Hızlıca revire girip ilk yardım dolabından birkaç sargı bezi aldım ve karnıma baskı uyguladım. Ardından başka bir sargı beziyle karnımı sardıktan sonra kapının yanına geçtim. Silahımla nişan almadan rastgele tepeye ateş etmeye başladım.

Kalabalık bir gruptu. Burak komutanın sesini duydum.

“Aytaç hemen Asena’nın yanına git. Acele et!"

Görkem hemen atladı.

“Komutanım ben de gideceğim,"  Burak komutan zorlamamak adına izin verdi ve Görkem ve Aytaç yanıma geldi.

Aytaç 

“Asena’yı yatır," diyerek  Görkem’e baktı. Görkem’in yardımıyla yattığımda Aytaç ilk yardım dolabından birkaç malzeme aldı. Hızlıca yanıma geldi ve yarama baskı yaptı. Kanamayı durdurmayı deniyordu.

Bir anda Aytaç bağırdı.

“Allah’ın cezası dur artık dur."

Gözlerim kararmaya başladı. Görkem elimi tutmuş Aytaç’a bakıyordu. Aytaç dışarıya bağırmaya başladı “Komutanım acil helikopter lazım kanamasını durduramıyorum. "

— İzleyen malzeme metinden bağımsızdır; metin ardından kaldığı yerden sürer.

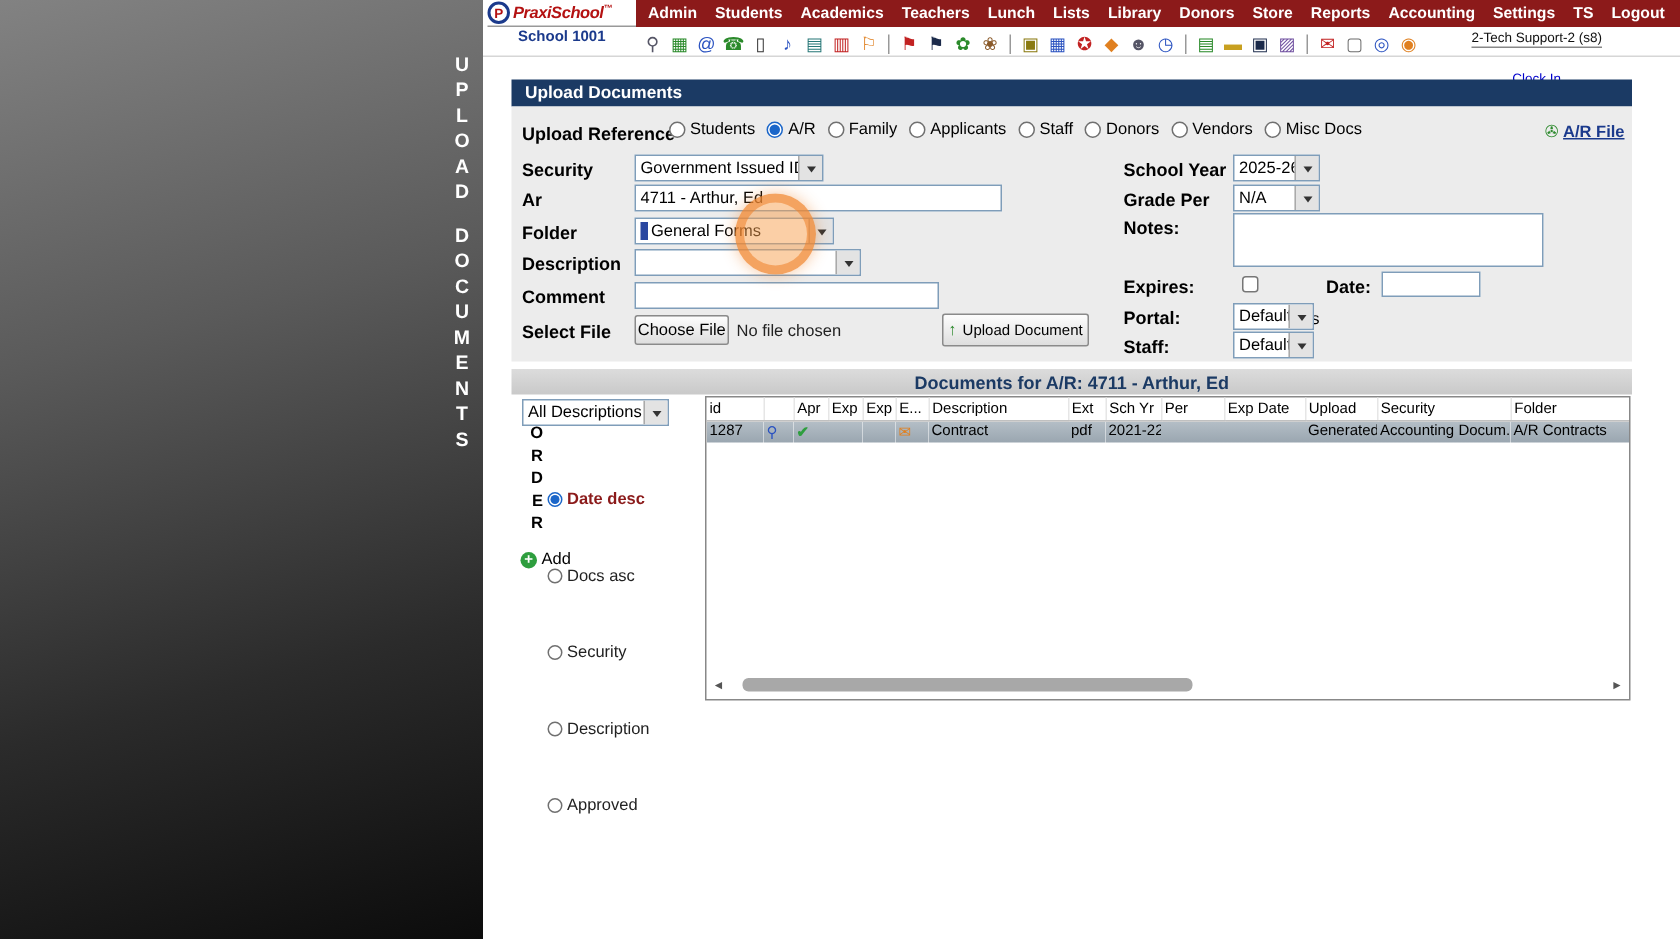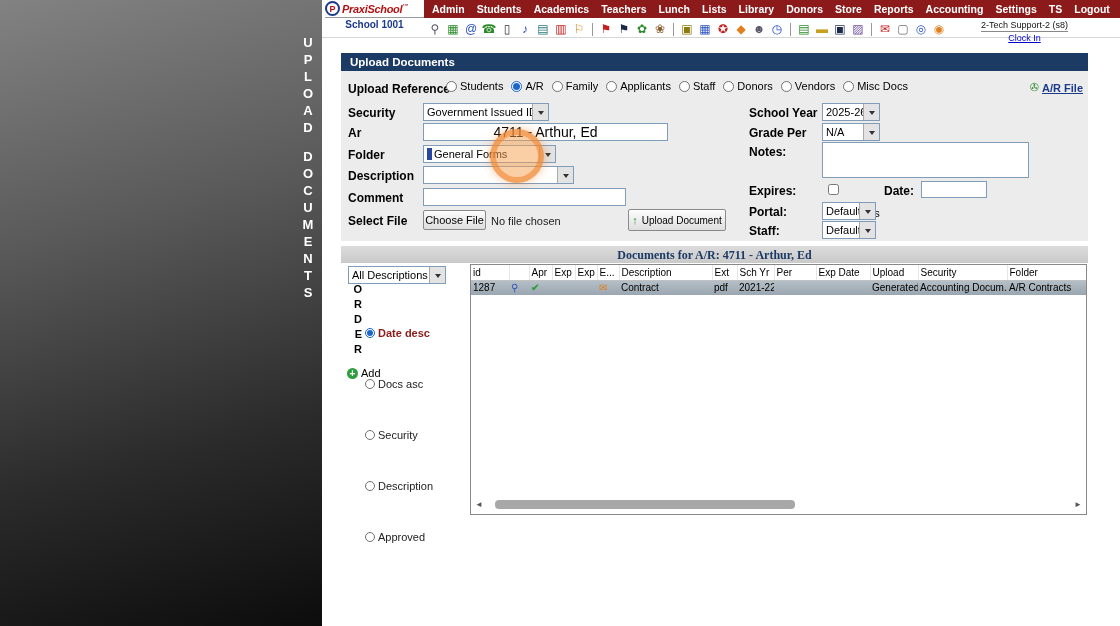"Clock In" .clock-in { margin-top: 1px -> 15px }
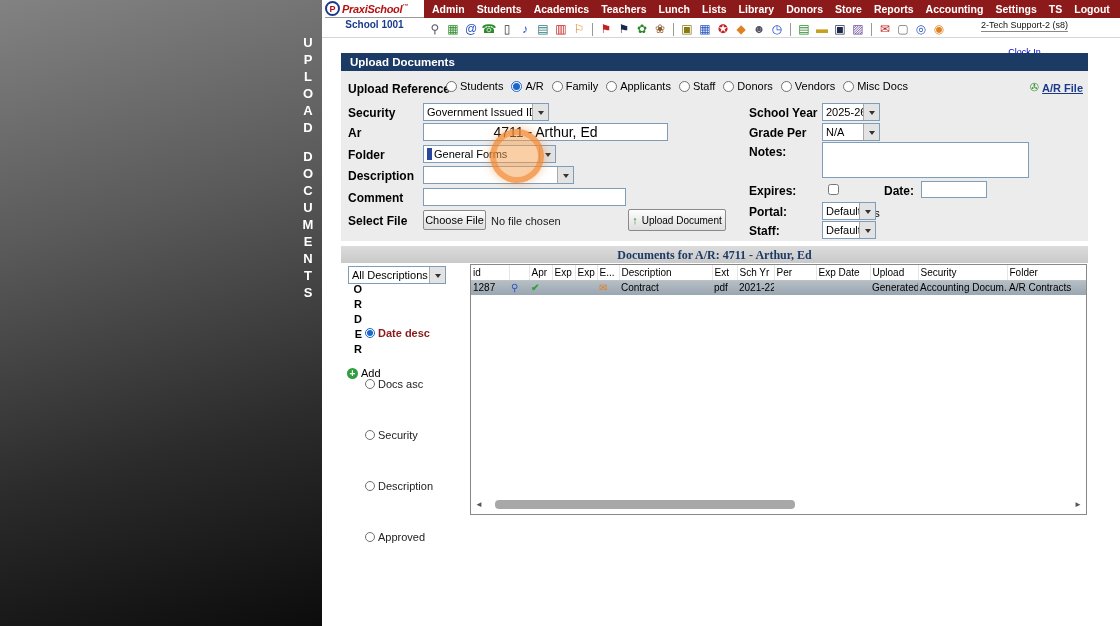"4711 - Arthur, Ed" .txt { font-size: 14px -> 11px; text-align: center -> none }
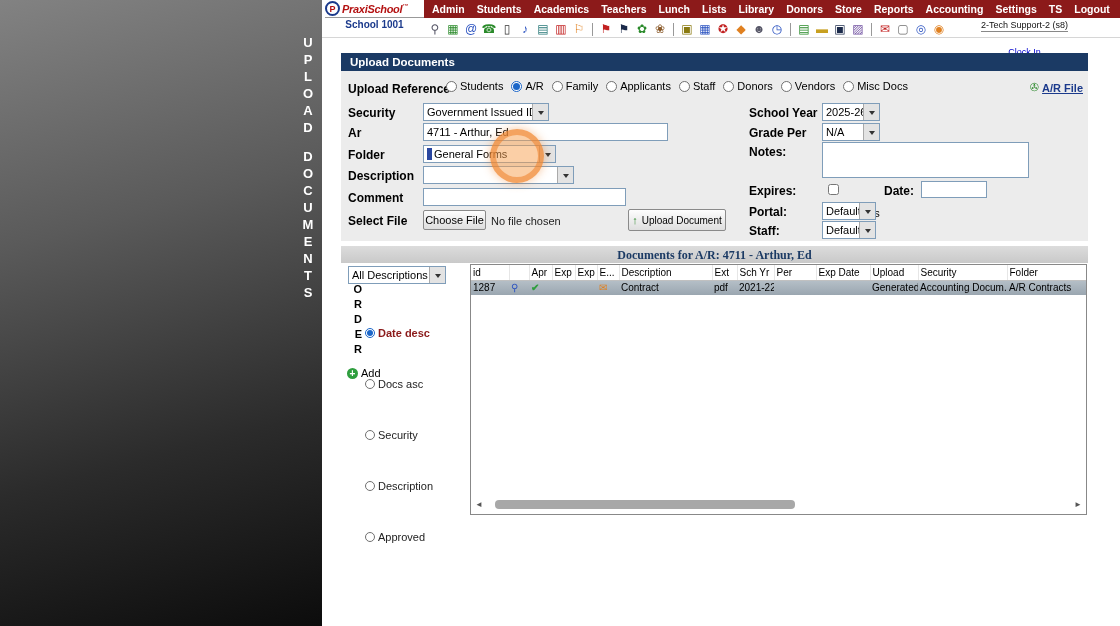"Documents for A/R: 4711 -" .docs-header { font-family: Liberation Serif, serif -> none }
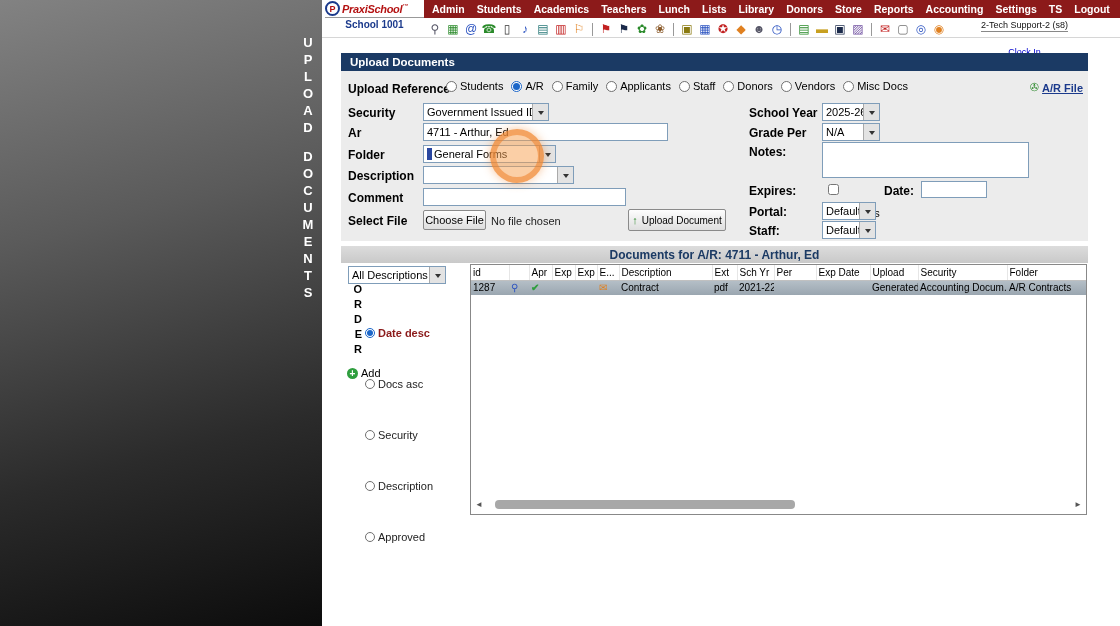"id" .doc-table { height: 251px -> 203px }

Bu esnada ateş sesleri azalmıştı. Muhtemelen adamları püskürtmeyi başarmıştık. Birkaç dakika daha geçince silah sesleri tamamen kesildi.

Burak komutan ve tim revire girdi. “Komutanım helikoptere haber verdik. Yolda geliyor, ” dedi İsmail.

Burak komutan onu umursamadan Aytaç’a döndü.

“Durumu nasıl? "
Aytaç cevap vermedi. Gözlerimi kapatmamak için ne kadar dirensem de başarılı olamadım.

GÖRKEM VURDEM

Asena bayılmıştı. Aytaç hızlıca nabzını kontrol etti. Sorun yoktu. Yaklaşık 10 dakika sonra helikopter sesi duyuldu. Hızlıca Asena’yı hazırladık. Helikopter inince hızlıca bindik. Biraz zaman geçtikten sonra Asena gözlerini açtı.

ASENA KUTLU

Gözlerimi açtığımda helikopterdeydik. Ne zaman ve nasıl bindik bilmiyordum. Aytaç kafamın dibinde kolumdaki serumla uğraşıyordu. Sağ tarafımda Görkem, sol tarafımda Burak komutan vardı. Görkem’e bakmak istemiyordum.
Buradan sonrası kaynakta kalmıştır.